Task directions:
Search the listing for the string "selected" and copy every line that contains it.

Information provided:

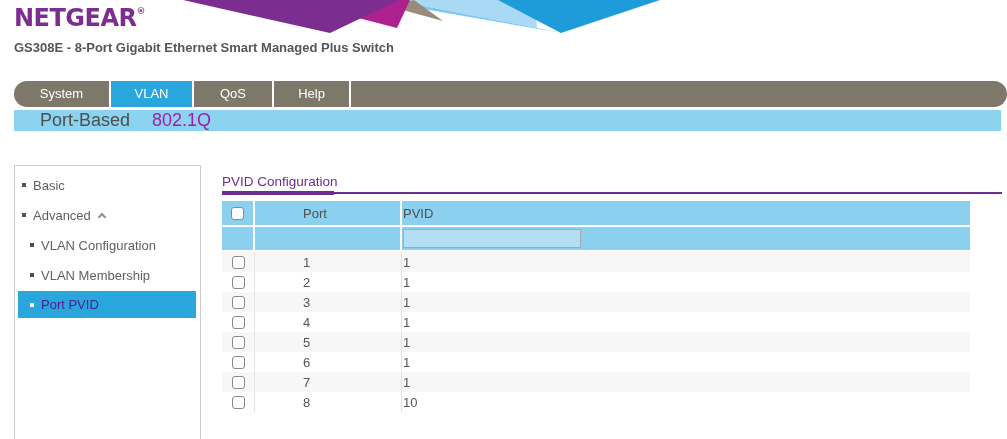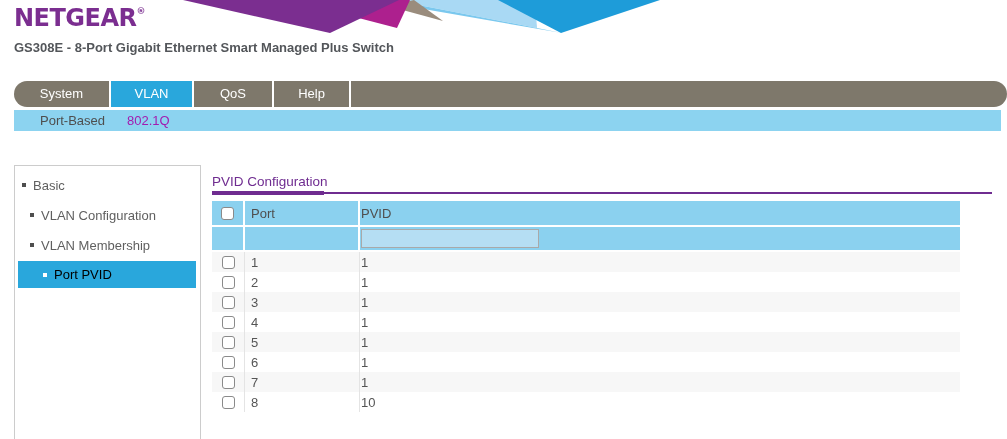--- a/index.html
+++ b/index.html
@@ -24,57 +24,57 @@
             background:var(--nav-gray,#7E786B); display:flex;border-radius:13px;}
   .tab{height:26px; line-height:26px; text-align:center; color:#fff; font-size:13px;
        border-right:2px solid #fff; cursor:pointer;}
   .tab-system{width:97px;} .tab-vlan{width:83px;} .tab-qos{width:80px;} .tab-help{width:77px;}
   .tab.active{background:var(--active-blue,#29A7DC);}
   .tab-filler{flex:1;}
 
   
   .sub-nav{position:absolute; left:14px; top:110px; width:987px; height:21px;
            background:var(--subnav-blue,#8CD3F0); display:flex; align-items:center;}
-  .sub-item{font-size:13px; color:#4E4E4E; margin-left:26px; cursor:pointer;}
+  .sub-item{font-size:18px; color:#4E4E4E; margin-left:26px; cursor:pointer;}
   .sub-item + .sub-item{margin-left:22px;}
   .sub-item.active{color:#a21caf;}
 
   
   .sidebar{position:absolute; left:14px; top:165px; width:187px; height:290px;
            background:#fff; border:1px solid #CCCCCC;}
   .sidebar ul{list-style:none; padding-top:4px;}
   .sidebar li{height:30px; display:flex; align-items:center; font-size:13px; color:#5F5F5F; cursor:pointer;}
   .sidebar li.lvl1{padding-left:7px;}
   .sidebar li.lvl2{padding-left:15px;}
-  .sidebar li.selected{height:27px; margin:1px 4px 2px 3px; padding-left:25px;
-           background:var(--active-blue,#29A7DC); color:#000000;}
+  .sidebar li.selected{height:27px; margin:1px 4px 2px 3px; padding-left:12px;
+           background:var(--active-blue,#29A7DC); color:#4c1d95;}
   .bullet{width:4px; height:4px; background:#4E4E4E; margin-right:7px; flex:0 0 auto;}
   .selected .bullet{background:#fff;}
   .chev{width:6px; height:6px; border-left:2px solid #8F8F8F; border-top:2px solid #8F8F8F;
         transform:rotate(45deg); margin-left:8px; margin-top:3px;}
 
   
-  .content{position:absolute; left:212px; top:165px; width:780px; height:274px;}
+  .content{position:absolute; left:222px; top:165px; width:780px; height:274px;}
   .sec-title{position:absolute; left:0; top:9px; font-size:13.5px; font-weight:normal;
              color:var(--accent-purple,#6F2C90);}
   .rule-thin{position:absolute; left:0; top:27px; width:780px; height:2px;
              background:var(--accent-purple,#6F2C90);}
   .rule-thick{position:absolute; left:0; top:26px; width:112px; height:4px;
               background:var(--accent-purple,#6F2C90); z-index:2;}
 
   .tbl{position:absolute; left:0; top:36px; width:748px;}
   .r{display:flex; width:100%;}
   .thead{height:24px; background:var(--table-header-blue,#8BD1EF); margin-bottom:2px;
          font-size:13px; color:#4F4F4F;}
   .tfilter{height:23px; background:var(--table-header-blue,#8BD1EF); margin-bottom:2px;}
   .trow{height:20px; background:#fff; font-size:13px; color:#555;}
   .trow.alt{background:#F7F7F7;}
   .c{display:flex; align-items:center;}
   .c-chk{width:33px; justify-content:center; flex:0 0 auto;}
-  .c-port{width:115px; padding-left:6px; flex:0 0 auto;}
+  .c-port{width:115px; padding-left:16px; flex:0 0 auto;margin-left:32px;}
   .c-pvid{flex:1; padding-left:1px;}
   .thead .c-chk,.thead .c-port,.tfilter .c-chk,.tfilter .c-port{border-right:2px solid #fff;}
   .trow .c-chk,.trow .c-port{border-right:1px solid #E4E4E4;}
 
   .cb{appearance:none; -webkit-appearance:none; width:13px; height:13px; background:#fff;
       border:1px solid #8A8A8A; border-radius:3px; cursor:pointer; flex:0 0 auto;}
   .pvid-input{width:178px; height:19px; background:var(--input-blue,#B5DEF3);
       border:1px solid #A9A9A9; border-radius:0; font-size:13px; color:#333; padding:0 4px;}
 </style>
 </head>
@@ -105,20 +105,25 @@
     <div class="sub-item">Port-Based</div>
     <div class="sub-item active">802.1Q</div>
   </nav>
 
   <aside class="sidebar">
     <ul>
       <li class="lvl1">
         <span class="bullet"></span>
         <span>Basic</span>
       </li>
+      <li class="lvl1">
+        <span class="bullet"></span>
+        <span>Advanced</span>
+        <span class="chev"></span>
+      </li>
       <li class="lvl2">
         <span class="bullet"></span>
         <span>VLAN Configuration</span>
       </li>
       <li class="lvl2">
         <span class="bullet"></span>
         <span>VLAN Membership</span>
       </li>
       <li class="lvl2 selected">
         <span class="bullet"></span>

Task answer:
-  .sidebar li.selected{height:27px; margin:1px 4px 2px 3px; padding-left:25px;
+  .sidebar li.selected{height:27px; margin:1px 4px 2px 3px; padding-left:12px;
   .selected .bullet{background:#fff;}
       <li class="lvl2 selected">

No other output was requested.